> [WORK TO COMPLETE]:
Leave the pictures out and quote every line from the start of the listing to the line with "text: Мирис ->", inclusive.

> [EXTRACTED RECORDS]:
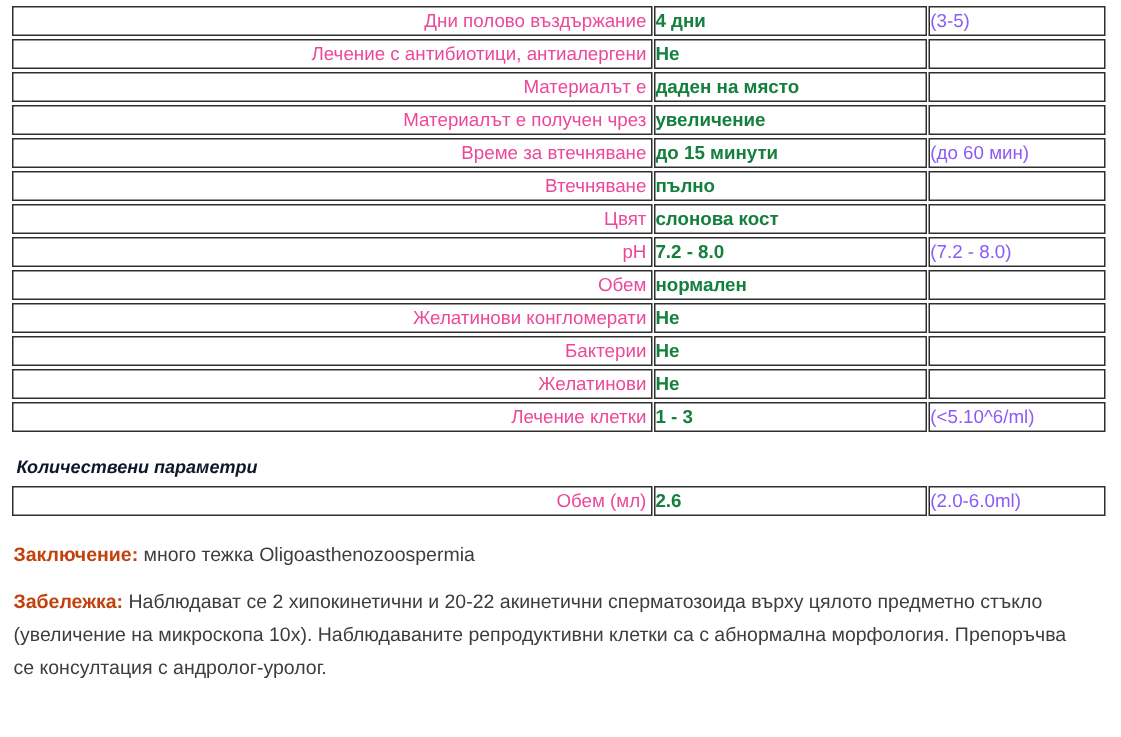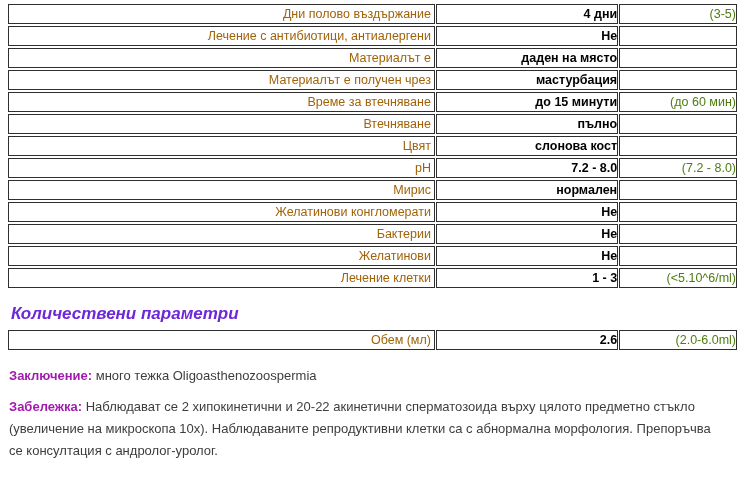"Дни полово въздържание" td.cell-label { color: #a16207 -> #ec4899 }
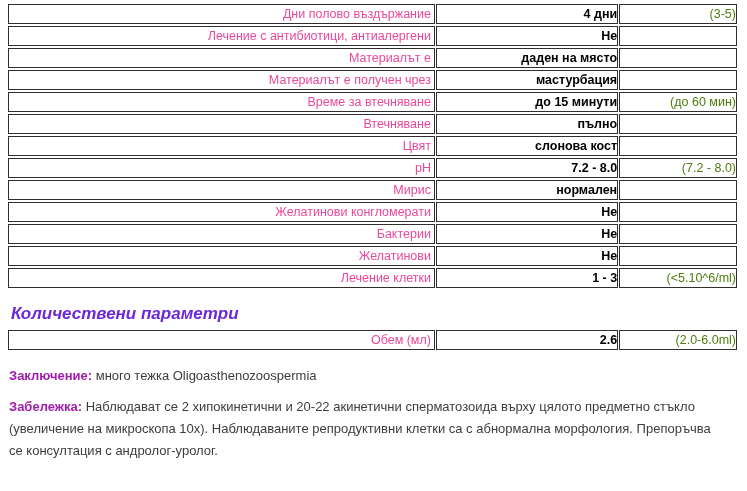"4 дни" td.cell-value { color: #000000 -> #15803d; text-align: right -> left }
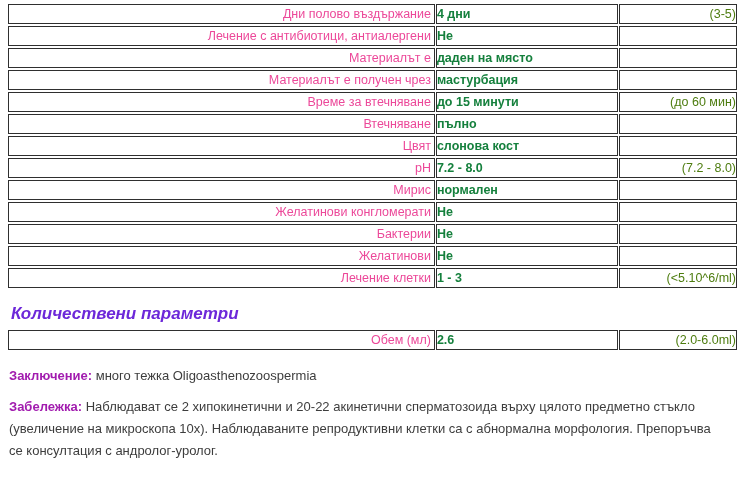"(3-5)" td.cell-range { color: #4d7c0f -> #8b5cf6; text-align: right -> left }
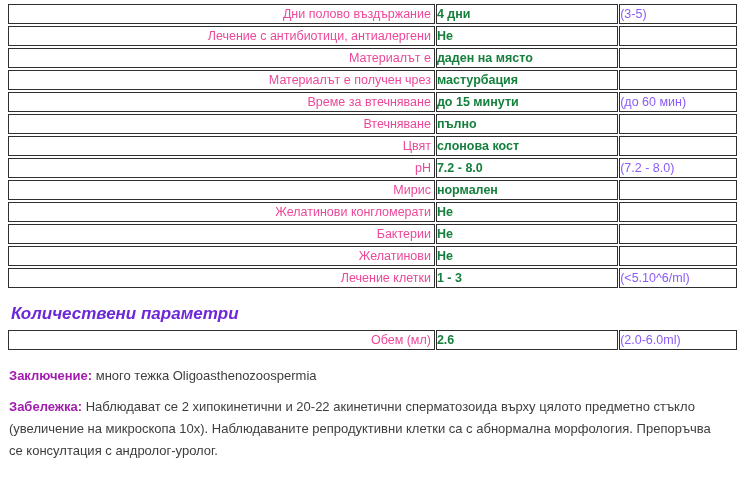"мастурбация" td.cell-value { text: мастурбация -> увеличение }
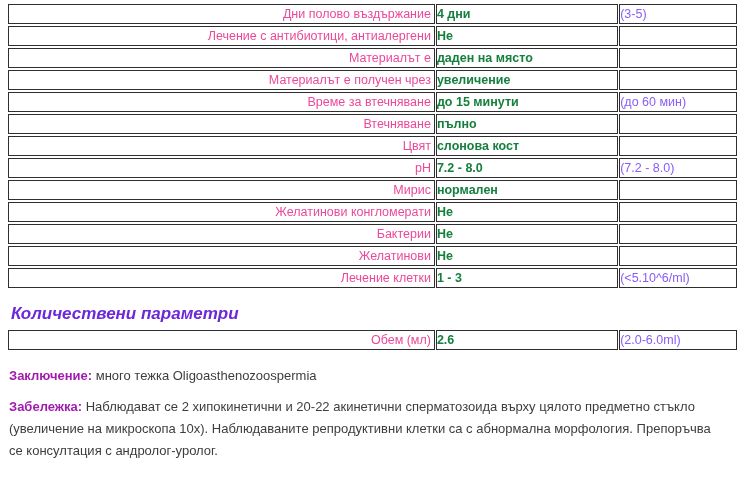"Мирис" td.cell-label { text: Мирис -> Обем }
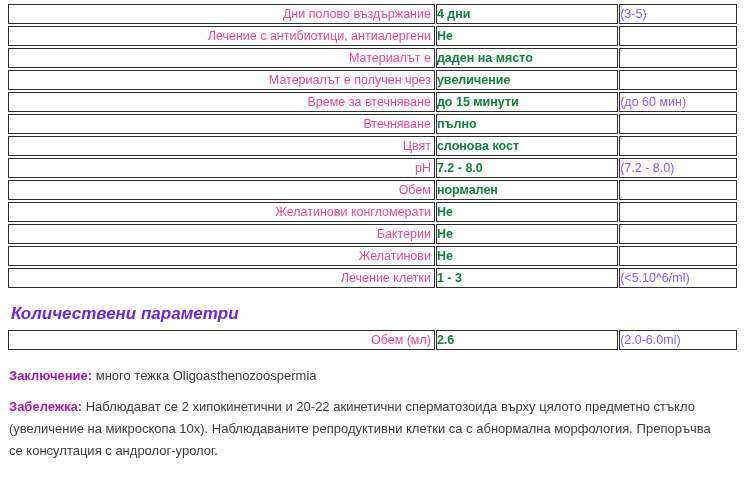"Количествени параметри" .section-title { color: #6d28d9 -> #0f172a; font-size: 17px -> 12px }
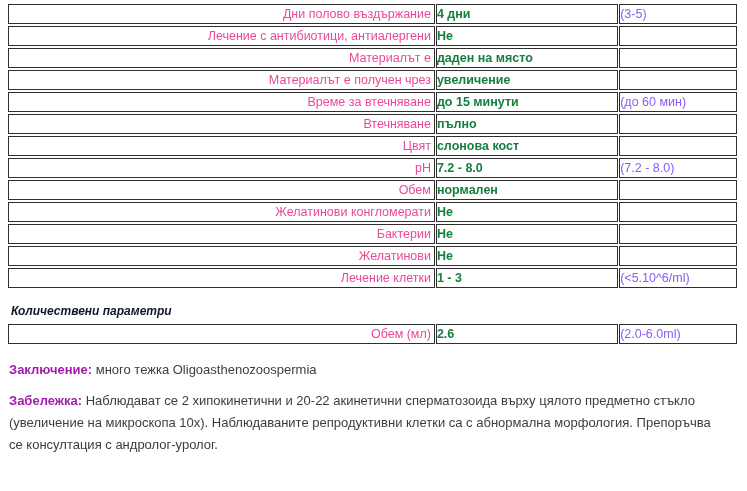"Заключение:" .text-block b { color: #a21caf -> #c2410c }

> [TASK RESULT]:
"Дни полово въздържание" td.cell-label { color: #a16207 -> #ec4899 }
"4 дни" td.cell-value { color: #000000 -> #15803d; text-align: right -> left }
"(3-5)" td.cell-range { color: #4d7c0f -> #8b5cf6; text-align: right -> left }
"мастурбация" td.cell-value { text: мастурбация -> увеличение }
"Мирис" td.cell-label { text: Мирис -> Обем }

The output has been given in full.